To compare multiple clusterers on multiple datasets, we use the rank ordering of the algorithms for any given performance measure. We use an adaptation of the critical difference diagram [20], replacing the post hoc Nemenyi test with a comparison of all classifiers using pairwise Wilcoxon signed-rank tests, and cliques formed using the Holm correction recommended by [11, 25]. We use \(\alpha =0.05\) for all hypothesis tests. Critical difference diagrams such as those shown in Fig. 9 display the algorithms ordered by the average rank of the statistic in question and the groups of algorithms between which there is no significant difference (cliques). So, for example, in Fig. 9c, MSM has the lowest average rank of 3.8973 and is not in a clique, so has significantly better ARI than the other algorithms. TWE, ERP, WDTW and ED are all grouped into a clique, which means there is no pairwise significant difference between them. LCSS, EDR, WDDTW and DTW form another clique, and DDTW is significantly worse than all other algorithms (Fig. 10). For consistency with some of the related research, Fig. 11 shows the same results on train data. The pattern of results is the same as on the test data, although there is less significance in the results.

5 Results

We report a sequence of five sets of experiments designed to detect differences in performance between distance functions and between the two clustering algorithms, k-means and k-medoids clusterer. Firstly, in Sect. 5.1 we compare k-means clustering using 10 different distance functions. Secondly, in Sect. 5.2 we report the equivalent k-medoids clusterer results and we address the question of whether the same pattern of performance seen in k-means is observable in k-medoids clusterer. We also assess whether k-medoids clusterer is more effective than k-means on the UCR data. We conduct experiments in Sects. 5.1 and 5.2 on both normalised and raw data. Thirdly, in Sect. 5.3 we evaluate the relative effect of the clustering initialisation algorithm on the performance of the distance functions. Next, in Sect. 5.4 we investigate the performance of DTW in more detail, exploring the effect of the warping window on the clustering. Finally, in Sect. 5.5 we see whether we can improve performance through tuning distance parameters.

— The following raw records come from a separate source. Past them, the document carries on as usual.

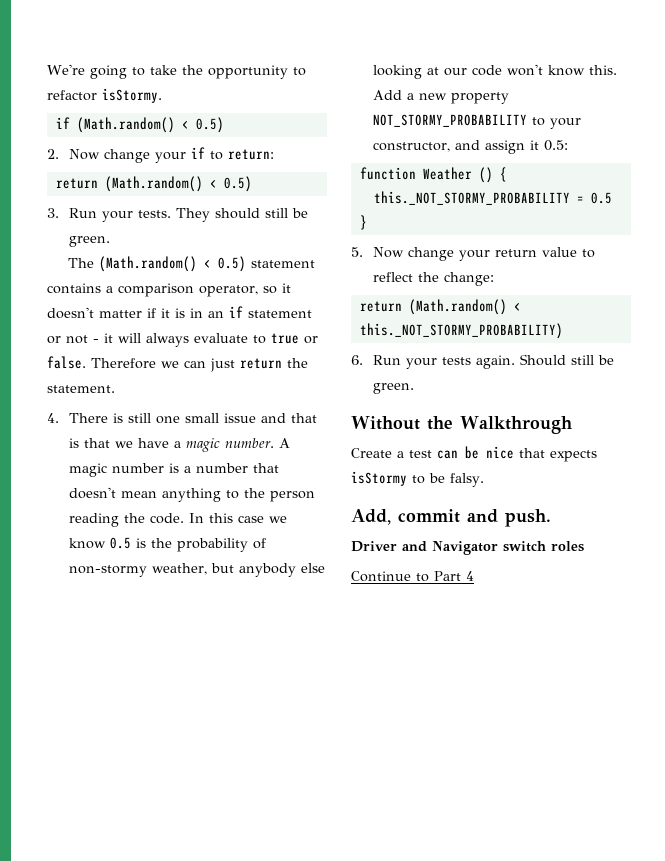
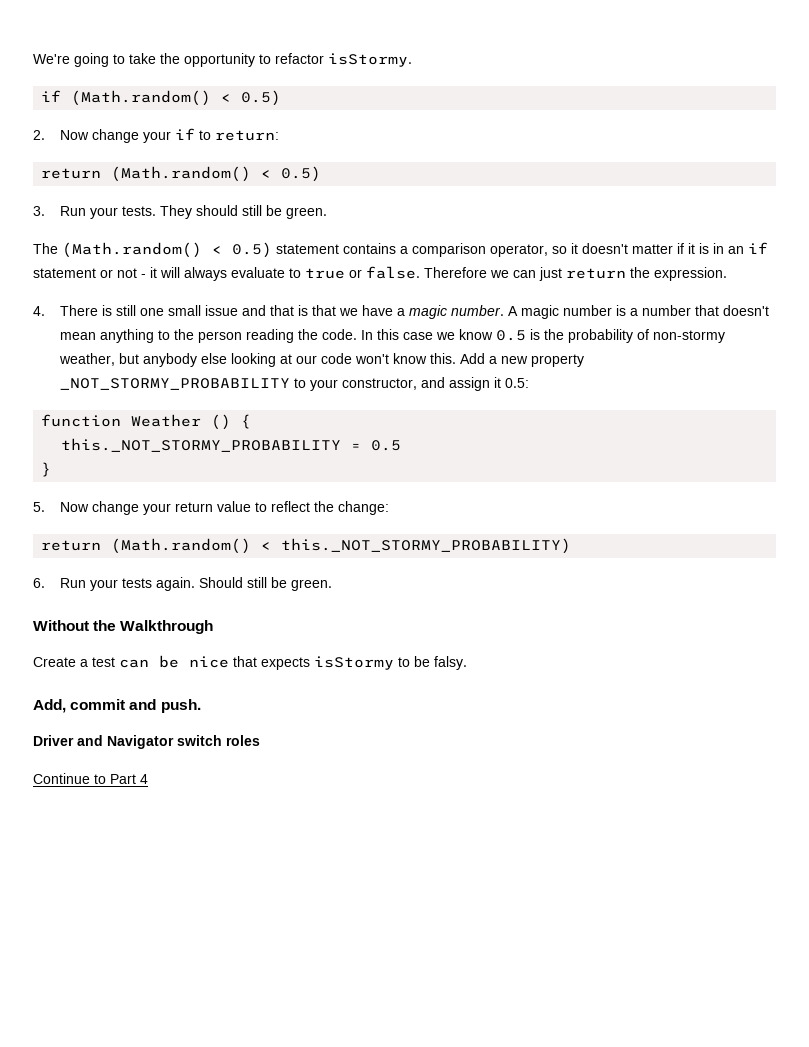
- Therefore we can just return the statement.
+ Therefore we can just return the expression.
- Add a new property NOT_STORMY_PROBABILITY to your constructor, and assign it 0.5:
+ Add a new property _NOT_STORMY_PROBABILITY to your constructor, and assign it 0.5:

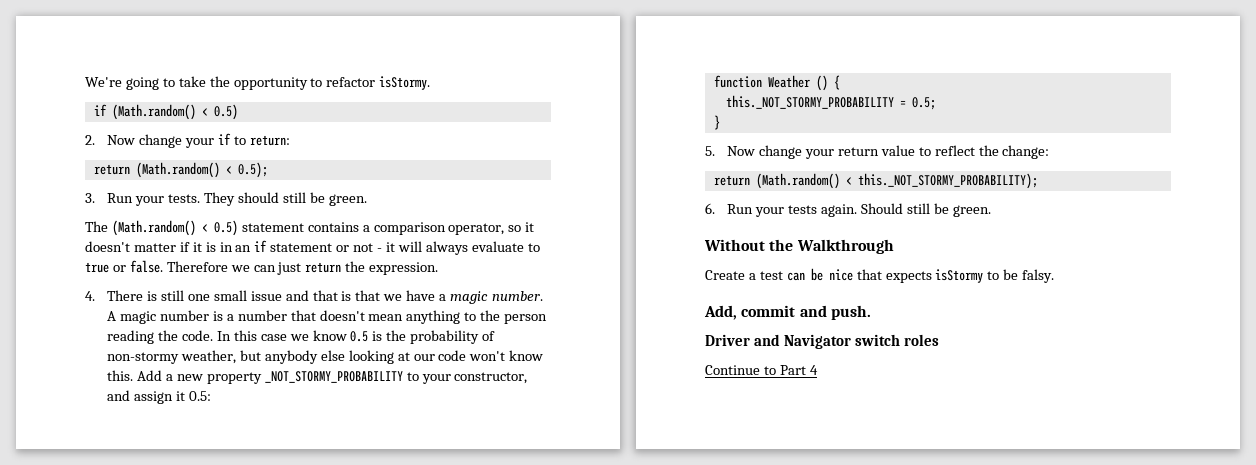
- return (Math.random() < 0.5)
+ return (Math.random() < 0.5);
- this._NOT_STORMY_PROBABILITY = 0.5
+ this._NOT_STORMY_PROBABILITY = 0.5;
- return (Math.random() < this._NOT_STORMY_PROBABILITY)
+ return (Math.random() < this._NOT_STORMY_PROBABILITY);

5.1 Elastic distances with k-means

The first set of experiments involves comparing alternative distance functions with k-means clustering using the arithmetic mean of series to find the centroids. Our primary aim is to investigate whether there are any significant differences between the measures when used on the UCR univariate classification datasets with both raw and normalised data. For each experiment, we ran k-means clustering with the default aeon parameters (random initialisation, maximum 300 iterations, 10 restarts, centroid averaging method is the mean) with Euclidean distance and the nine elastic distance measures, set up with the default parameters listed in Table 2. Figure 9 shows the summarised results on the test data using normalised data. Figure 10 displays the same results found using the raw data. Full results are available on the accompanying website, and implementation details with code examples are provided in “Appendix A” and on the associated GitHub repository.

Fig. 9

Critical difference diagrams for k-means clustering using nine different elastic distance functions on 112 normalised UCR problems (normalised data) using six performance measures. Results are on the test data

Fig. 10

Critical difference diagrams for k-means clustering using nine different elastic distance functions on 112 UCR problems (raw data) using six performance measures. Results are on derived from the test files

Fig. 11

Train results for k-means clustering with 10 different distance measures using normalised data

The two derivative approaches are both significantly worse than their alternatives using the raw data, suggesting that clusters in the time domain better reflect the true classes. LCSS and EDR also perform poorly on all tests. This implies the simple edit thresholding is not sensitive enough to find clustering that represents the class labels. The best overall performing measures are MSM and TWE. These measures are similar, in that they combine elements of both warping and editing.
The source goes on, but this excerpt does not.